Task data:
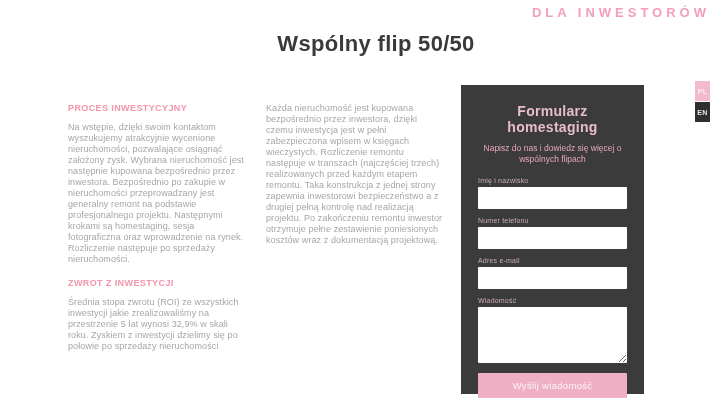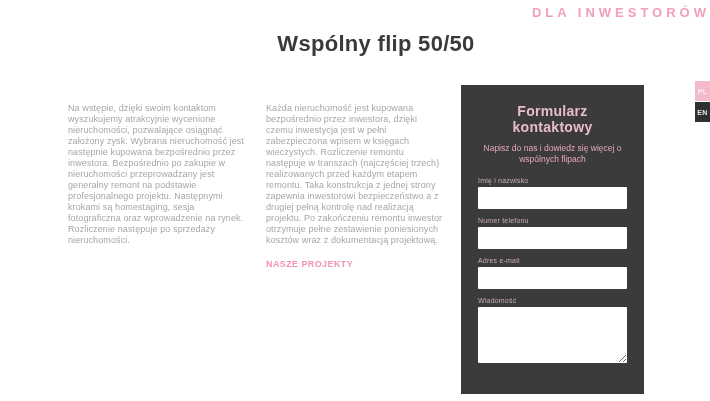--- a/index.html
+++ b/index.html
@@ -96,35 +96,39 @@
   .lang-tab.en { background: #2f2f2f; color: #e8e8e8; }
 </style>
 </head>
 <body>
 
 <div class="eyebrow">DLA INWESTORÓW</div>
 <h1 class="page-title">Wspólny flip 50/50</h1>
 
 <div class="col col-1">
   <div class="section">
+    <div class="section-heading">PROCES INWESTYCYJNY</div>
     <div class="section-body">Na wstępie, dzięki swoim kontaktom wyszukujemy atrakcyjnie wycenione nieruchomości, pozwalające osiągnąć założony zysk. Wybrana nieruchomość jest następnie kupowana bezpośrednio przez inwestora. Bezpośrednio po zakupie w nieruchomości przeprowadzany jest generalny remont na podstawie profesjonalnego projektu. Następnymi krokami są homestaging, sesja fotograficzna oraz wprowadzenie na rynek. Rozliczenie następuje po sprzedaży nieruchomości.</div>
+  </div>
+  <div class="section">
+    <div class="section-heading">ZWROT Z INWESTYCJI</div>
+    <div class="section-body">Średnia stopa zwrotu (ROI) ze wszystkich inwestycji jakie zrealizowaliśmy na przestrzenie 5 lat wynosi 32,9% w skali roku. Zyskiem z inwestycji dzielimy się po połowie po sprzedaży nieruchomości</div>
   </div>
 </div>
 
 <div class="col col-2">
   <div class="section">
     <div class="section-body">Każda nieruchomość jest kupowana bezpośrednio przez inwestora, dzięki czemu inwestycja jest w pełni zabezpieczona wpisem w księgach wieczystych. Rozliczenie remontu następuje w transzach (najczęściej trzech) realizowanych przed każdym etapem remontu. Taka konstrukcja z jednej strony zapewnia inwestorowi bezpieczeństwo a z drugiej pełną kontrolę nad realizacją projektu. Po zakończeniu remontu inwestor otrzymuje pełne zestawienie poniesionych kosztów wraz z dokumentacją projektową.</div>
   </div>
   <div class="section">
-    <div class="section-heading">NASZE PROJEKTY</div>
   </div>
 </div>
 
 <div class="form-panel">
-  <div class="form-title">Formularz kontaktowy</div>
+  <div class="form-title">Formularz homestaging</div>
   <div class="form-subtitle">Napisz do nas i dowiedz się więcej o wspólnych flipach</div>
 
   <div class="field-group first">
     <div class="field-label">Imię i nazwisko</div>
     <input class="field-input" type="text" value="" style="">
   </div>
 
   <div class="field-group">
     <div class="field-label">Numer telefonu</div>
     <input class="field-input" type="text" value="" style="">
@@ -133,18 +137,19 @@
   <div class="field-group">
     <div class="field-label">Adres e-mail</div>
     <input class="field-input" type="text" value="" style="">
   </div>
 
   <div class="field-group">
     <div class="field-label">Wiadomość</div>
     <textarea class="field-textarea" style=""></textarea>
   </div>
 
+  <button class="submit-button">Wyślij wiadomość</button>
 </div>
 
 <div class="lang-switcher">
   <div class="lang-tab pl">PL</div>
   <div class="lang-tab en">EN</div>
 </div>
 
 </body></html>

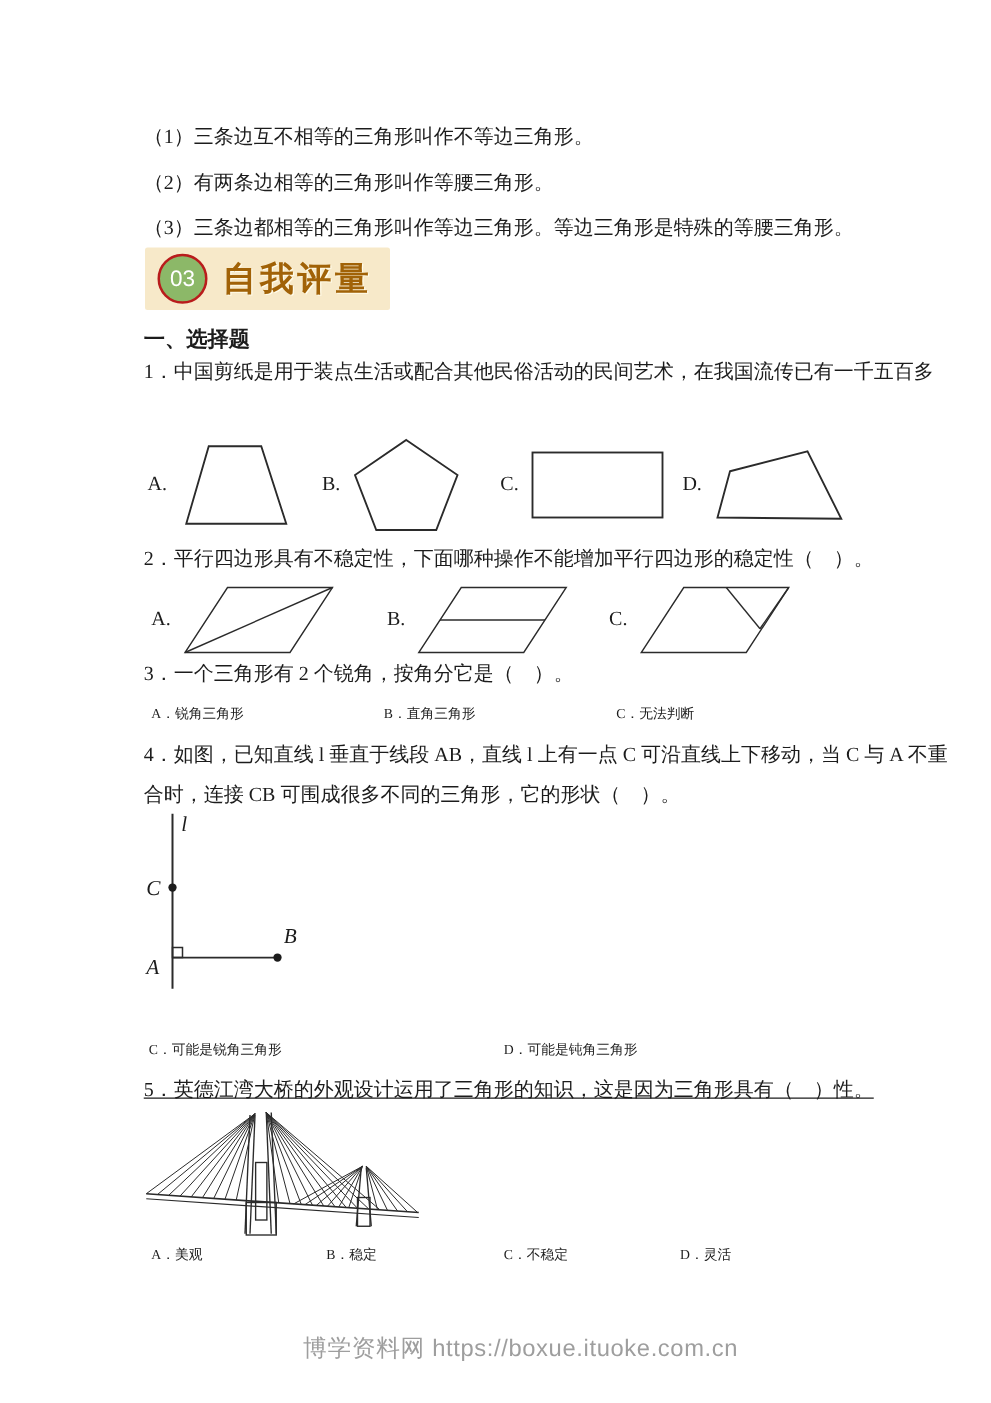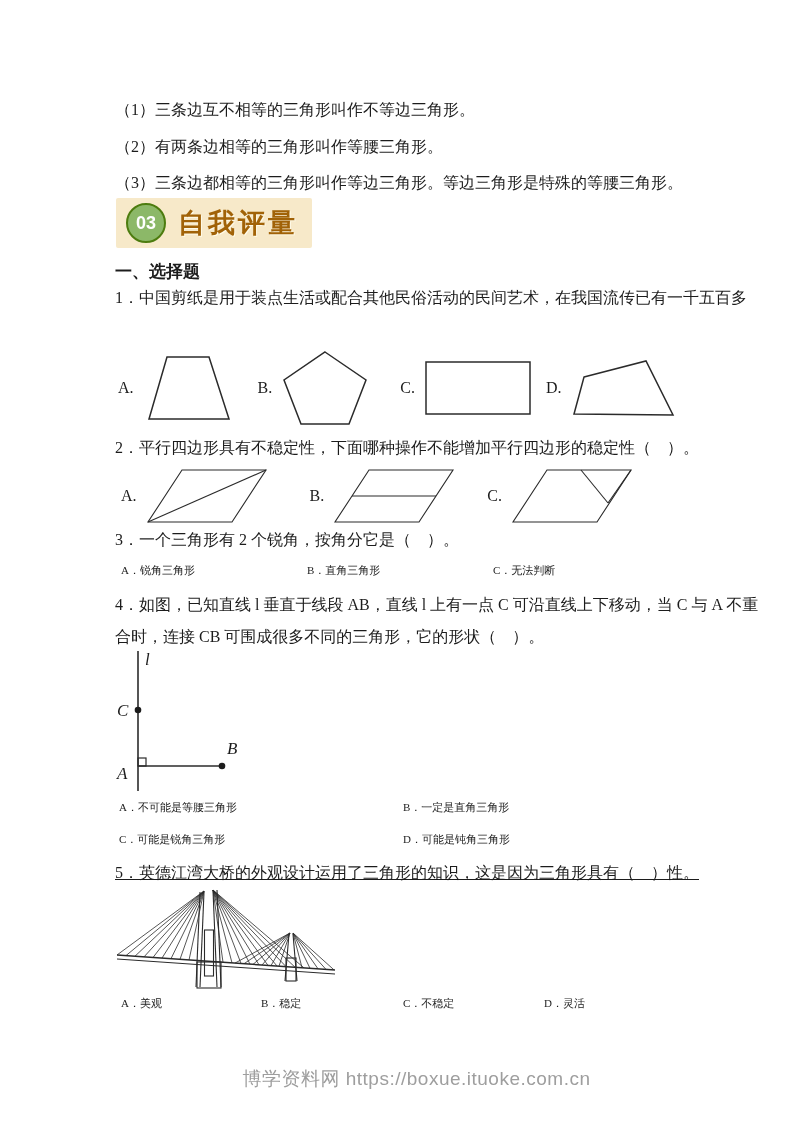--- a/index.html
+++ b/index.html
@@ -12,22 +12,22 @@
   .tline { position:absolute; left:115px; font-size:16px; line-height:20px; white-space:nowrap; }
 
   
   .banner {
     position:absolute; left:116px; top:198px; height:50px;
     background:#f7e9c9; display:flex; align-items:center;
     padding:0 14px 0 10px; border-radius:2px;
   }
   .banner-circle {
     width:36px; height:36px; border-radius:50%;
-    background:#8cb868; border:2px solid #4d7c0f;
-    color:#ffffff; font-weight:bold; font-size:18px;
+    background:#8cb868; border:2px solid #b91c1c;
+    color:#ffffff; font-weight:normal; font-size:18px;
     display:flex; align-items:center; justify-content:center;
     font-family:"Liberation Sans", sans-serif; flex:0 0 auto;
   }
   .banner-title {
     margin-left:12px; color:#a16207; font-size:27px; font-weight:bold;
     letter-spacing:3px; font-family:"Liberation Sans", sans-serif;
     text-shadow:1px 1px 0 #fffbe9;
   }
 
   .heading { position:absolute; left:115px; top:260px; font-size:17px; font-weight:bold; white-space:nowrap; }
@@ -147,24 +147,20 @@
     <text class="figlabel" x="45" y="17">l</text>
     <circle cx="38" cy="62" r="3.3" fill="#1c1c1c"></circle>
     <text class="figlabel" x="17" y="68">C</text>
     <rect x="38" y="110" width="8" height="8" fill="none" stroke="#2b2b2b" stroke-width="1.2"></rect>
     <line x1="38" y1="118" x2="122" y2="118" stroke="#2b2b2b" stroke-width="1.4"></line>
     <circle cx="122" cy="118" r="3.3" fill="#1c1c1c"></circle>
     <text class="figlabel" x="127" y="106">B</text>
     <text class="figlabel" x="17" y="131">A</text>
   </svg>
 
-  <div class="optrow" style="left:119px; top:800px;">
-    <span style="width:284px;">A．不可能是等腰三角形</span>
-    <span>B．一定是直角三角形</span>
-  </div>
   <div class="optrow" style="left:119px; top:832px;">
     <span style="width:284px;">C．可能是锐角三角形</span>
     <span>D．可能是钝角三角形</span>
   </div>
 
   <div class="tline" style="top:863px;text-decoration:underline;">5．英德江湾大桥的外观设计运用了三角形的知识，这是因为三角形具有（　）性。</div>
 
   <svg style="position:absolute; left:105px; top:886px;" width="235" height="105" viewBox="0 0 235 105">
     <g>
       <line x1="12" y1="69" x2="230" y2="84" stroke="#2b2b2b" stroke-width="1.4"></line>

What you are asked to do:
Copy the listing verbatim, omitting images.

Solution:
--- a/index.html
+++ b/index.html
@@ -96,35 +96,39 @@
   .lang-tab.en { background: #2f2f2f; color: #e8e8e8; }
 </style>
 </head>
 <body>
 
 <div class="eyebrow">DLA INWESTORÓW</div>
 <h1 class="page-title">Wspólny flip 50/50</h1>
 
 <div class="col col-1">
   <div class="section">
+    <div class="section-heading">PROCES INWESTYCYJNY</div>
     <div class="section-body">Na wstępie, dzięki swoim kontaktom wyszukujemy atrakcyjnie wycenione nieruchomości, pozwalające osiągnąć założony zysk. Wybrana nieruchomość jest następnie kupowana bezpośrednio przez inwestora. Bezpośrednio po zakupie w nieruchomości przeprowadzany jest generalny remont na podstawie profesjonalnego projektu. Następnymi krokami są homestaging, sesja fotograficzna oraz wprowadzenie na rynek. Rozliczenie następuje po sprzedaży nieruchomości.</div>
+  </div>
+  <div class="section">
+    <div class="section-heading">ZWROT Z INWESTYCJI</div>
+    <div class="section-body">Średnia stopa zwrotu (ROI) ze wszystkich inwestycji jakie zrealizowaliśmy na przestrzenie 5 lat wynosi 32,9% w skali roku. Zyskiem z inwestycji dzielimy się po połowie po sprzedaży nieruchomości</div>
   </div>
 </div>
 
 <div class="col col-2">
   <div class="section">
     <div class="section-body">Każda nieruchomość jest kupowana bezpośrednio przez inwestora, dzięki czemu inwestycja jest w pełni zabezpieczona wpisem w księgach wieczystych. Rozliczenie remontu następuje w transzach (najczęściej trzech) realizowanych przed każdym etapem remontu. Taka konstrukcja z jednej strony zapewnia inwestorowi bezpieczeństwo a z drugiej pełną kontrolę nad realizacją projektu. Po zakończeniu remontu inwestor otrzymuje pełne zestawienie poniesionych kosztów wraz z dokumentacją projektową.</div>
   </div>
   <div class="section">
-    <div class="section-heading">NASZE PROJEKTY</div>
   </div>
 </div>
 
 <div class="form-panel">
-  <div class="form-title">Formularz kontaktowy</div>
+  <div class="form-title">Formularz homestaging</div>
   <div class="form-subtitle">Napisz do nas i dowiedz się więcej o wspólnych flipach</div>
 
   <div class="field-group first">
     <div class="field-label">Imię i nazwisko</div>
     <input class="field-input" type="text" value="" style="">
   </div>
 
   <div class="field-group">
     <div class="field-label">Numer telefonu</div>
     <input class="field-input" type="text" value="" style="">
@@ -133,18 +137,19 @@
   <div class="field-group">
     <div class="field-label">Adres e-mail</div>
     <input class="field-input" type="text" value="" style="">
   </div>
 
   <div class="field-group">
     <div class="field-label">Wiadomość</div>
     <textarea class="field-textarea" style=""></textarea>
   </div>
 
+  <button class="submit-button">Wyślij wiadomość</button>
 </div>
 
 <div class="lang-switcher">
   <div class="lang-tab pl">PL</div>
   <div class="lang-tab en">EN</div>
 </div>
 
 </body></html>

--- a/index.html
+++ b/index.html
@@ -12,22 +12,22 @@
   .tline { position:absolute; left:115px; font-size:16px; line-height:20px; white-space:nowrap; }
 
   
   .banner {
     position:absolute; left:116px; top:198px; height:50px;
     background:#f7e9c9; display:flex; align-items:center;
     padding:0 14px 0 10px; border-radius:2px;
   }
   .banner-circle {
     width:36px; height:36px; border-radius:50%;
-    background:#8cb868; border:2px solid #4d7c0f;
-    color:#ffffff; font-weight:bold; font-size:18px;
+    background:#8cb868; border:2px solid #b91c1c;
+    color:#ffffff; font-weight:normal; font-size:18px;
     display:flex; align-items:center; justify-content:center;
     font-family:"Liberation Sans", sans-serif; flex:0 0 auto;
   }
   .banner-title {
     margin-left:12px; color:#a16207; font-size:27px; font-weight:bold;
     letter-spacing:3px; font-family:"Liberation Sans", sans-serif;
     text-shadow:1px 1px 0 #fffbe9;
   }
 
   .heading { position:absolute; left:115px; top:260px; font-size:17px; font-weight:bold; white-space:nowrap; }
@@ -147,24 +147,20 @@
     <text class="figlabel" x="45" y="17">l</text>
     <circle cx="38" cy="62" r="3.3" fill="#1c1c1c"></circle>
     <text class="figlabel" x="17" y="68">C</text>
     <rect x="38" y="110" width="8" height="8" fill="none" stroke="#2b2b2b" stroke-width="1.2"></rect>
     <line x1="38" y1="118" x2="122" y2="118" stroke="#2b2b2b" stroke-width="1.4"></line>
     <circle cx="122" cy="118" r="3.3" fill="#1c1c1c"></circle>
     <text class="figlabel" x="127" y="106">B</text>
     <text class="figlabel" x="17" y="131">A</text>
   </svg>
 
-  <div class="optrow" style="left:119px; top:800px;">
-    <span style="width:284px;">A．不可能是等腰三角形</span>
-    <span>B．一定是直角三角形</span>
-  </div>
   <div class="optrow" style="left:119px; top:832px;">
     <span style="width:284px;">C．可能是锐角三角形</span>
     <span>D．可能是钝角三角形</span>
   </div>
 
   <div class="tline" style="top:863px;text-decoration:underline;">5．英德江湾大桥的外观设计运用了三角形的知识，这是因为三角形具有（　）性。</div>
 
   <svg style="position:absolute; left:105px; top:886px;" width="235" height="105" viewBox="0 0 235 105">
     <g>
       <line x1="12" y1="69" x2="230" y2="84" stroke="#2b2b2b" stroke-width="1.4"></line>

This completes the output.